Detecting Malware with Information Complexity

David Clark

Malware, programs written to effect malicious intent, has been increasing in numbers over recent years. Commercial vendors of ant-virus programs mention the need for response teams to process half a million files per week. The received wisdom is that the number of “new”, original files is actually low and that polymorphic, oligomorphic and metamorphic variants constitute the bulk of this flood. There has been research into more semantic approaches in an attempt to combat this trend by finding a detector which copes with obfuscating transformations.

Actually, there has existed for some twenty years a universal, generic, similarity metric based on information complexity. Although it is not computable there exists a family of computable upper approximations via compression algorithms. It has been successfully applied to many different kinds of strings, so why not binary executables? In this talk we present the outcomes of rigorous experimentation in detecting malware using the Normalised Compression Distance (NCD). Using a zoo of malware and benign programs collected from honeypot sites and conventional Windows installations and a free compression program, we demonstrate how NCD can be used to detect malware with accuracy of 98%. This similarity metric approach will not detect zero day malware but can scale up malware detection without the need for dynamic or static analysis.
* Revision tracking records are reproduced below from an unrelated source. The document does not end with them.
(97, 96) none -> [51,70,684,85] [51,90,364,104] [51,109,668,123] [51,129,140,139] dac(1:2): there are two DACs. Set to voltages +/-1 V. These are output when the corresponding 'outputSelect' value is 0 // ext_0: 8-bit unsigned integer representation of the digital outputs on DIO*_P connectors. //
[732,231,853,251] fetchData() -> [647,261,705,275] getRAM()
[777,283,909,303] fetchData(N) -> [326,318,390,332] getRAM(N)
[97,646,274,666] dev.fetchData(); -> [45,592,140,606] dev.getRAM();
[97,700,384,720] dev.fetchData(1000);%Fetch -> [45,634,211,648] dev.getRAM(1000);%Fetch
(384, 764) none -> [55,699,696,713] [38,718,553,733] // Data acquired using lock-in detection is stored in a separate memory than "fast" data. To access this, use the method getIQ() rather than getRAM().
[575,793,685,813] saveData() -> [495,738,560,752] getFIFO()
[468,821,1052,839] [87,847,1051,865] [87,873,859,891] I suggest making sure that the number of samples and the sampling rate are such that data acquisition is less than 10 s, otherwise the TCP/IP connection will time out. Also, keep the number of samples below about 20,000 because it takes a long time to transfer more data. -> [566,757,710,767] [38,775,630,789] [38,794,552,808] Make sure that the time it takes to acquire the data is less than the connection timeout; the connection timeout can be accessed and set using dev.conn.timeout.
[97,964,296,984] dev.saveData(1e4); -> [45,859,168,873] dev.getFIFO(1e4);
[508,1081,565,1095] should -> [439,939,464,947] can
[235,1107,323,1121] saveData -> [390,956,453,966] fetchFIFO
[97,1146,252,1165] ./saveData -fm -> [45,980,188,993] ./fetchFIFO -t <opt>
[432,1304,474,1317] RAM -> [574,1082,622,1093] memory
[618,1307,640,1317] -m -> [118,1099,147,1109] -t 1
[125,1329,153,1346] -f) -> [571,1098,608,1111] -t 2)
Dr Clark is a Senior Lecturer in the Department of Computer Science at UCL and a member of Centre for Research into Evolution Search and Testing (CREST), the Software Systems Engineering Research Group (SSE), the Information Security Research Group (InfoSec), The UCL Academic Centre of Excellence in Cyber Security (SCR-CS), and the GCHQ Research Institute for Program Analysis and Verification for Cyber Security (RIPAV-CS).

His research interests are in applications of information theory and other statistical methods to problems in software security and software testing via formal methods and program analysis.